**TO DO**. Copy exactly the lines that run from the one containing "(848, 609) // -> [536,1159,554,1164] 、" through the end of the entries, both ends included.

**RECORD EXCERPTS**.
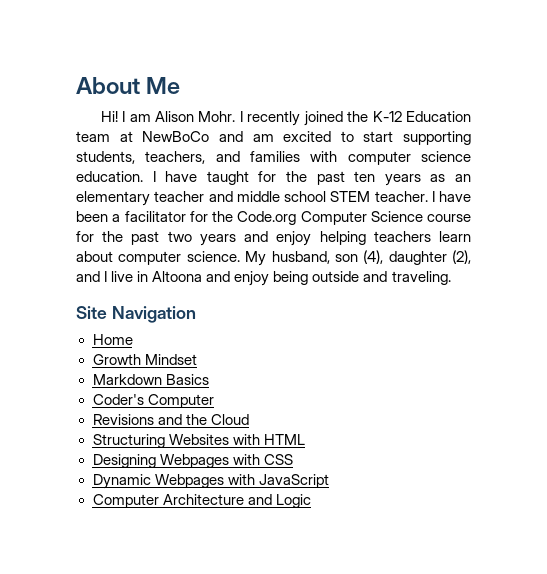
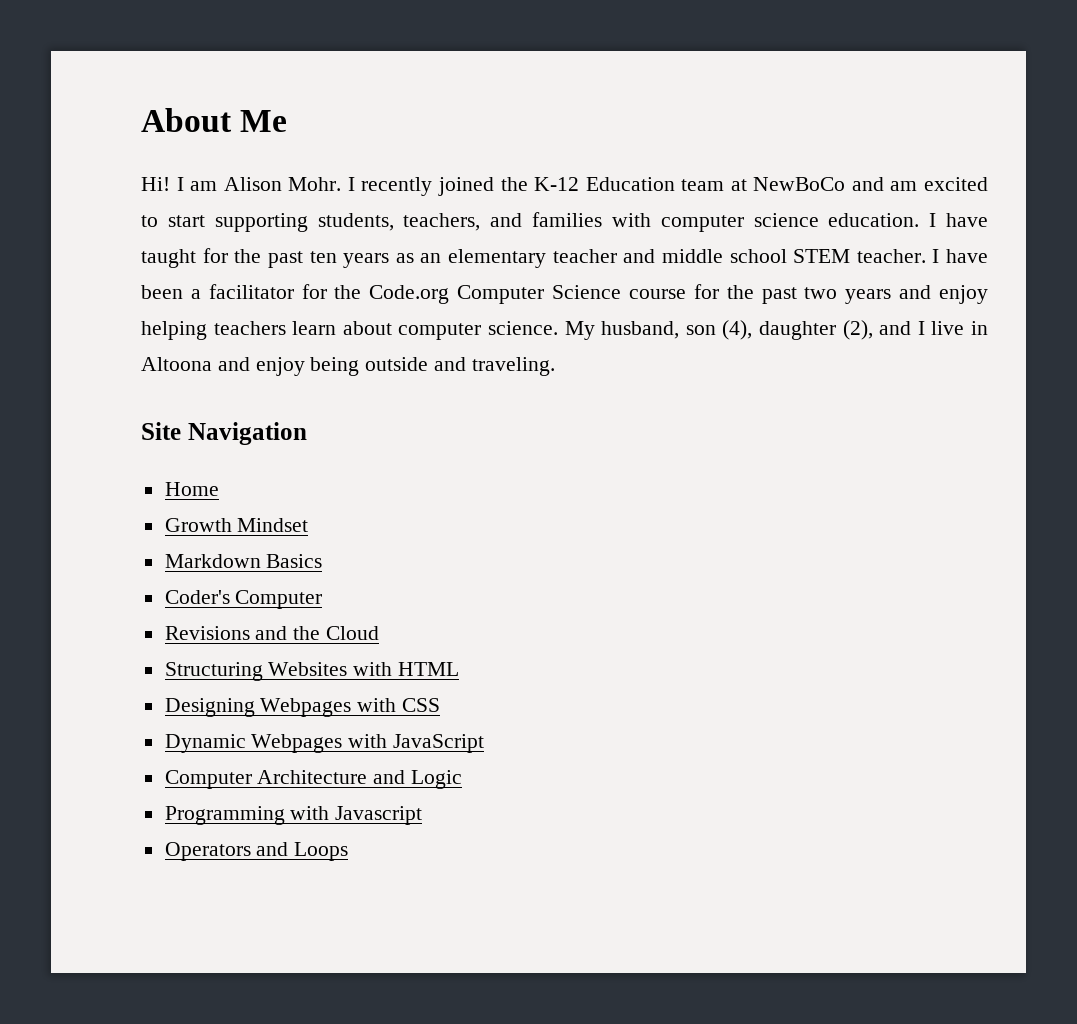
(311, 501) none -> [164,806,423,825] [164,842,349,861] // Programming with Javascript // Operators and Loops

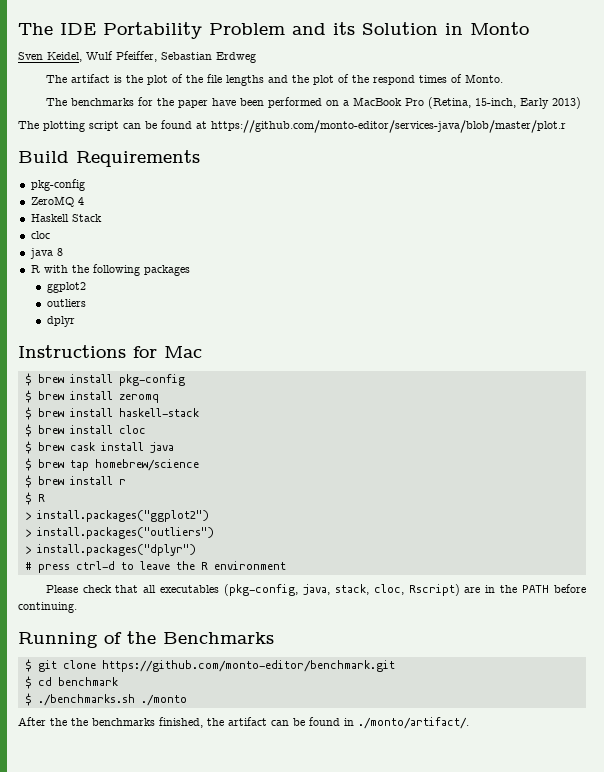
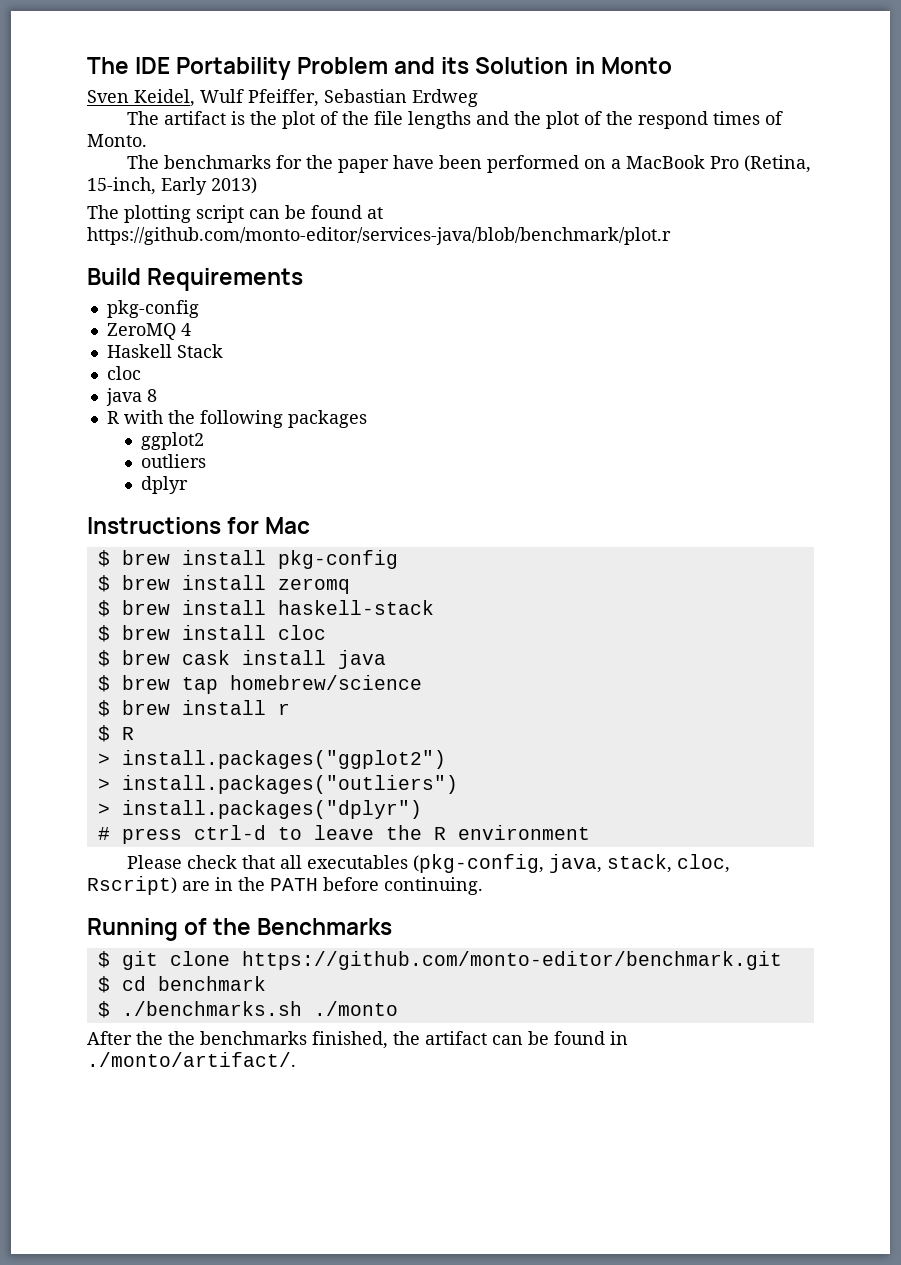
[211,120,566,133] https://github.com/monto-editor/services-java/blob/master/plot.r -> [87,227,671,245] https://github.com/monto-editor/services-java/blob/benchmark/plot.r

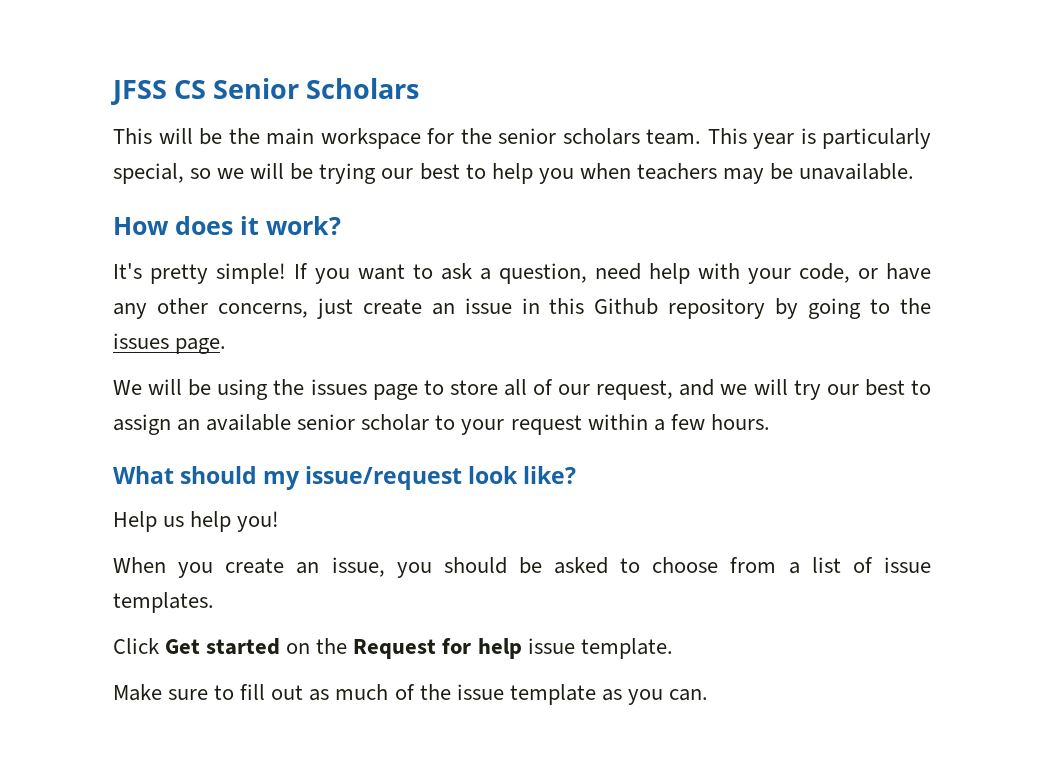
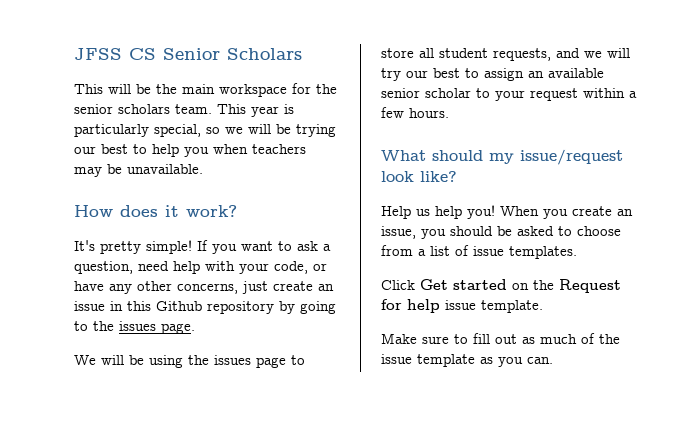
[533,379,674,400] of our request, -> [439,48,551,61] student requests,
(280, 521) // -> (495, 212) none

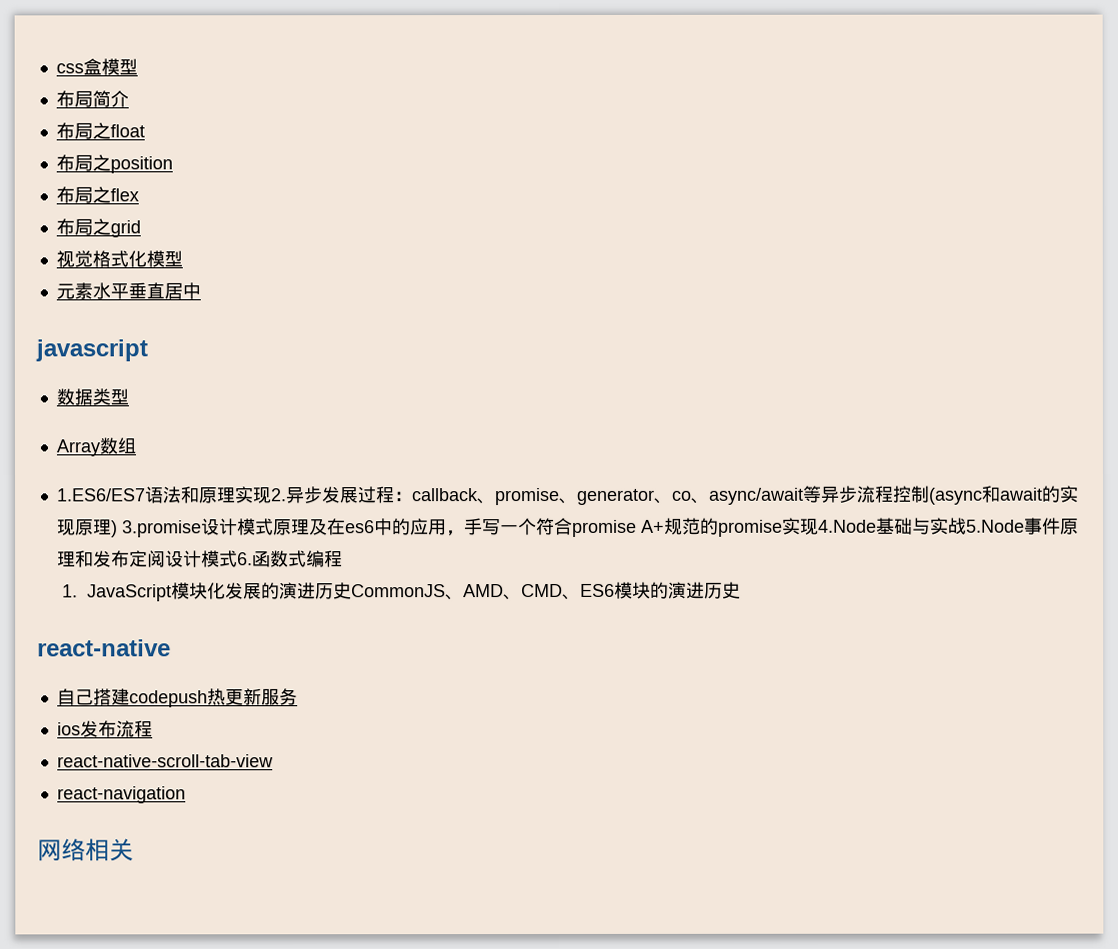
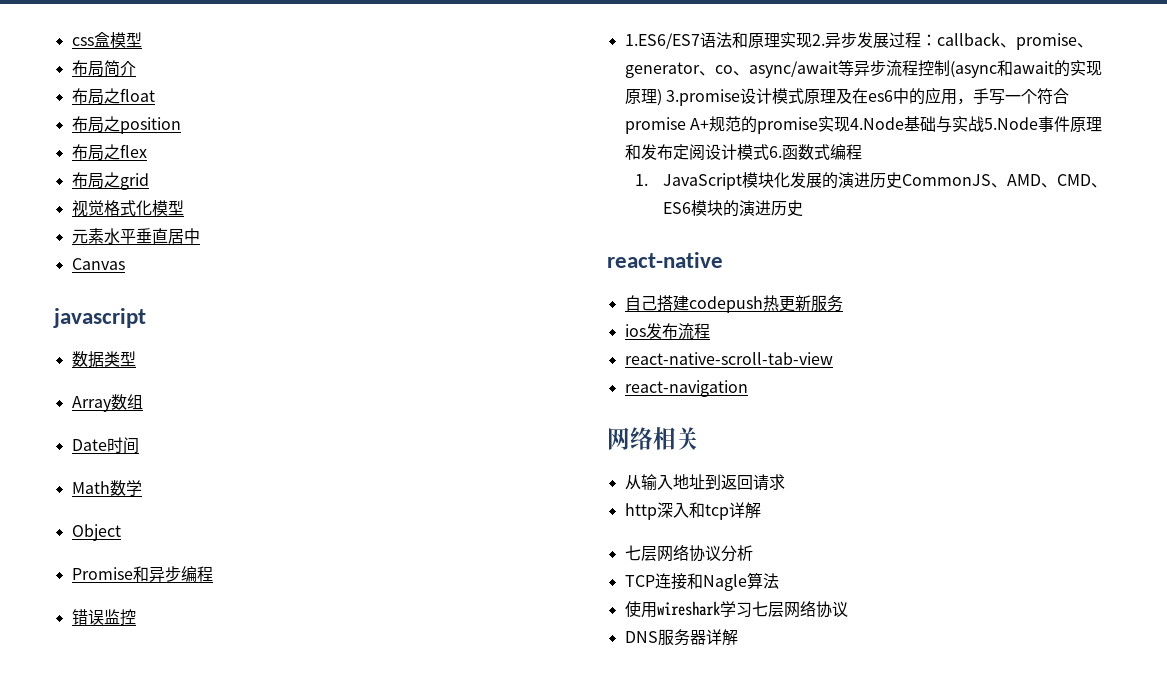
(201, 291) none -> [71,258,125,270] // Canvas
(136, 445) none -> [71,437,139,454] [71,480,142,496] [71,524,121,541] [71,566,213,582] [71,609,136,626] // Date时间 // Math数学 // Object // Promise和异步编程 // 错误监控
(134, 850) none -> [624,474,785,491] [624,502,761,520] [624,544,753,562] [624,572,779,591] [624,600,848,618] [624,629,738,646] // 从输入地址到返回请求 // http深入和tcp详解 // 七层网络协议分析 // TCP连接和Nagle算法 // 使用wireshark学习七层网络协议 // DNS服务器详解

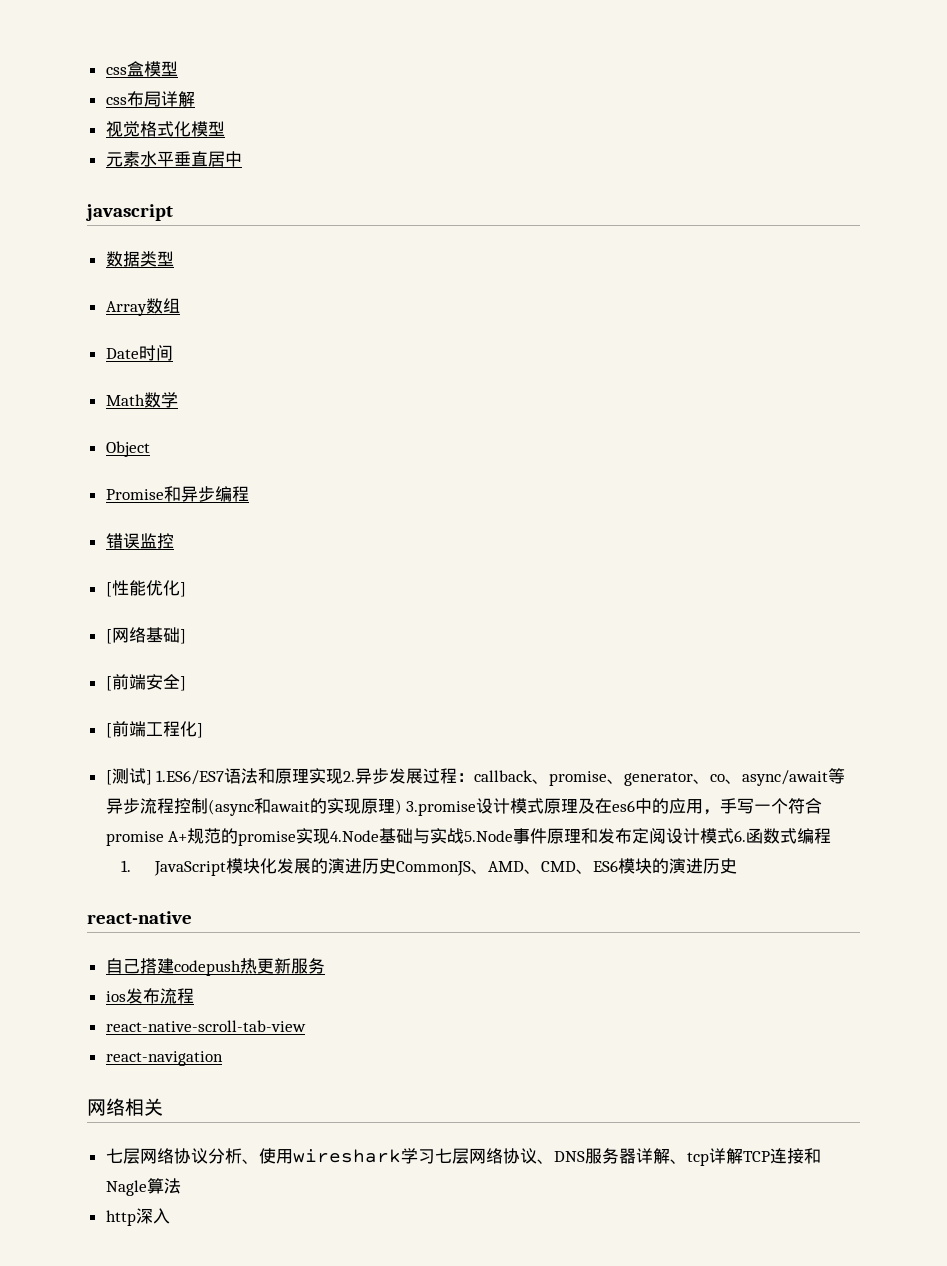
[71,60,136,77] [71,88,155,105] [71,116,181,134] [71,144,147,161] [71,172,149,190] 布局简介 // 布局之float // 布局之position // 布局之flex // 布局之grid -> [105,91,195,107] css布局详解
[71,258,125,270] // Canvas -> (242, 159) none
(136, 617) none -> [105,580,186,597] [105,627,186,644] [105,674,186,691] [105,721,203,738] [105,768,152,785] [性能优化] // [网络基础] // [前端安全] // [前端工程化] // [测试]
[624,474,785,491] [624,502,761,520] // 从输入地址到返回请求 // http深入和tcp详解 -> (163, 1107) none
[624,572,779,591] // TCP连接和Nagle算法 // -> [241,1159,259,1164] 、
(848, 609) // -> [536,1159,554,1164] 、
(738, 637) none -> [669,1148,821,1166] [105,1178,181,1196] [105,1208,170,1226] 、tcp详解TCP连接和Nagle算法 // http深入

**ANSWER BOX**.
(848, 609) // -> [536,1159,554,1164] 、
(738, 637) none -> [669,1148,821,1166] [105,1178,181,1196] [105,1208,170,1226] 、tcp详解TCP连接和Nagle算法 // http深入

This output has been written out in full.